TO DO –
Show every line in the records below that contains the word "payment".

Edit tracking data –

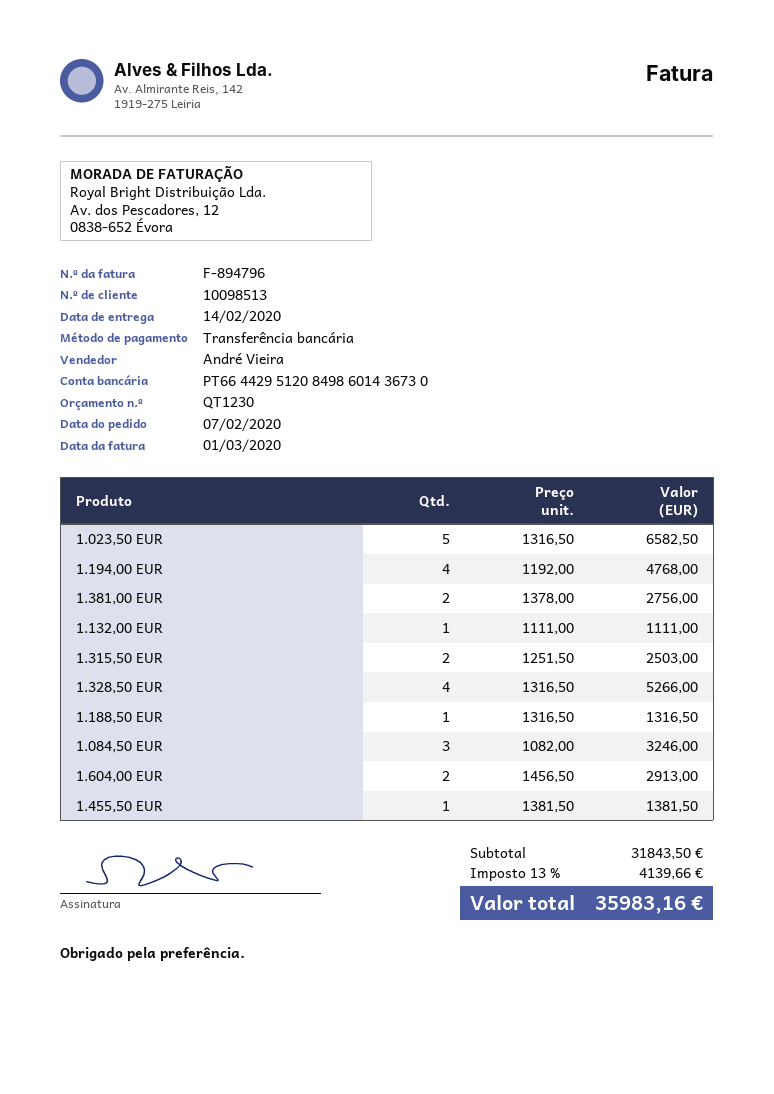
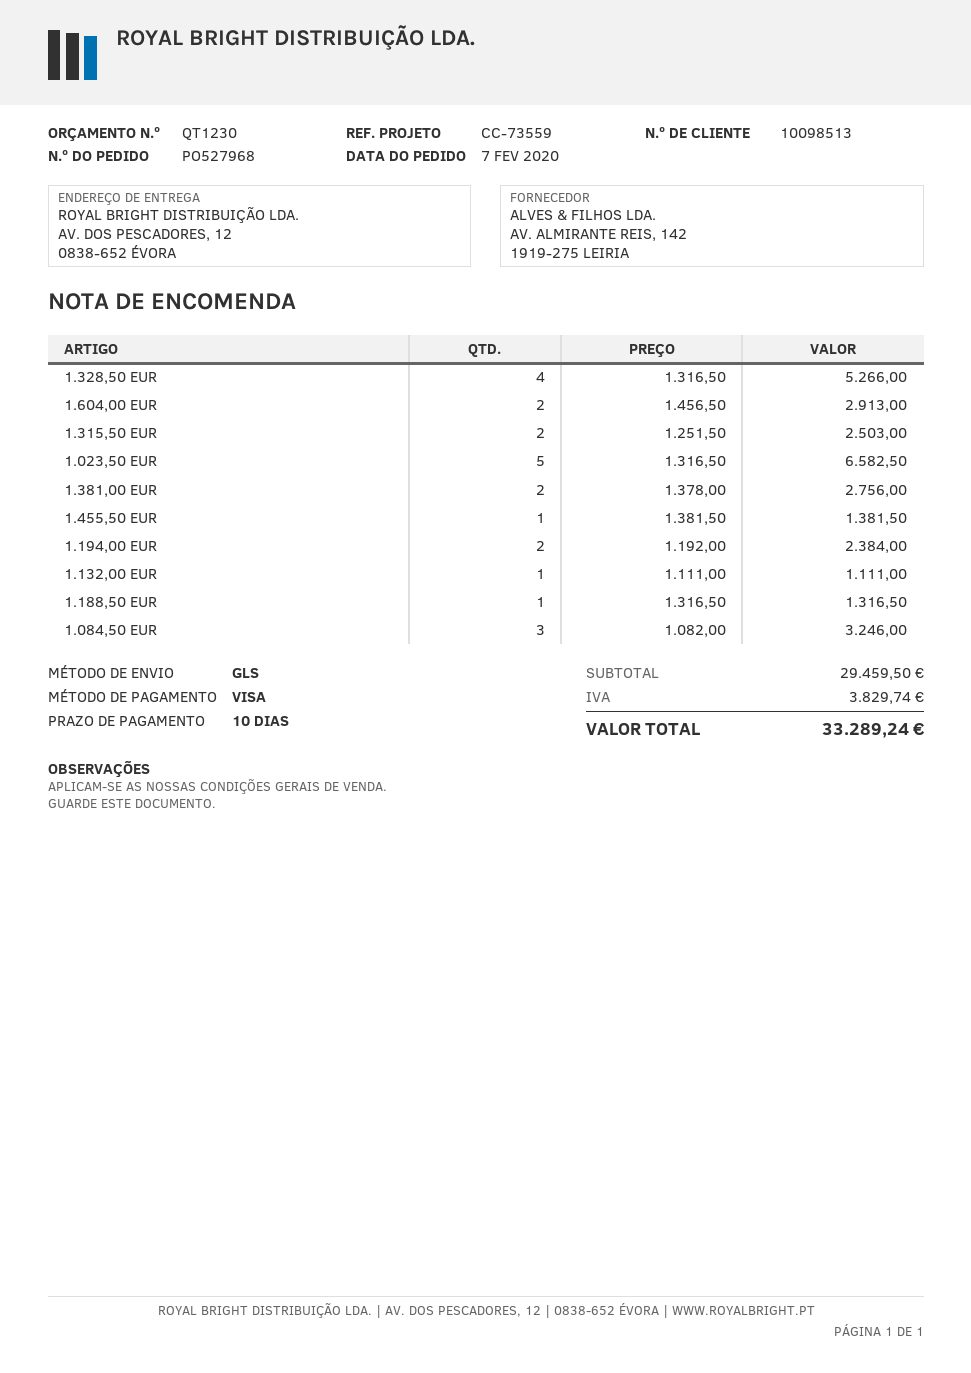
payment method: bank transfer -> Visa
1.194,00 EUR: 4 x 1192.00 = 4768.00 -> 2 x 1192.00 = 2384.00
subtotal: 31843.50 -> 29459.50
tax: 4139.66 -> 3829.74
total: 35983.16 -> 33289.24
--
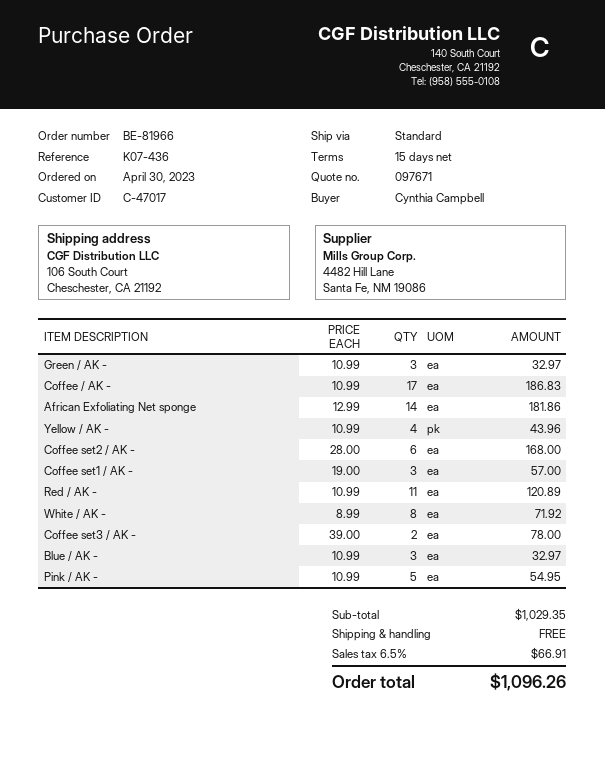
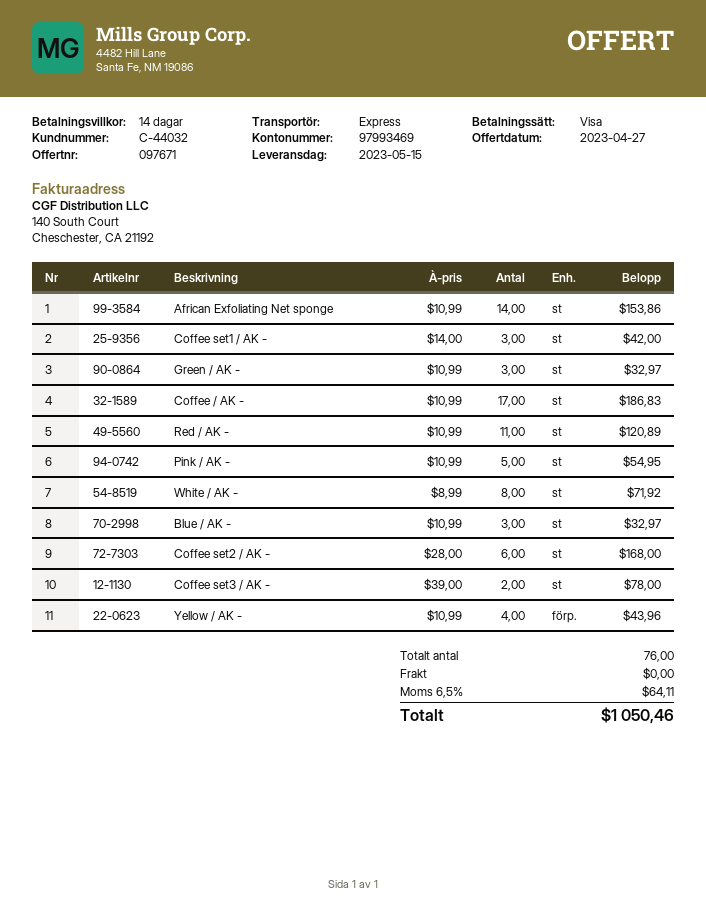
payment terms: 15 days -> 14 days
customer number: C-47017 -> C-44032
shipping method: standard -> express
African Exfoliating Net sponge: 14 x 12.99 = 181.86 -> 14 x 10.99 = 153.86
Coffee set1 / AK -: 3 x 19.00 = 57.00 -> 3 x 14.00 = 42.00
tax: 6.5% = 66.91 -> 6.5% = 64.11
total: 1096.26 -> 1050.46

OUTPUT OF THE TASK –
payment method: bank transfer -> Visa
payment terms: 15 days -> 14 days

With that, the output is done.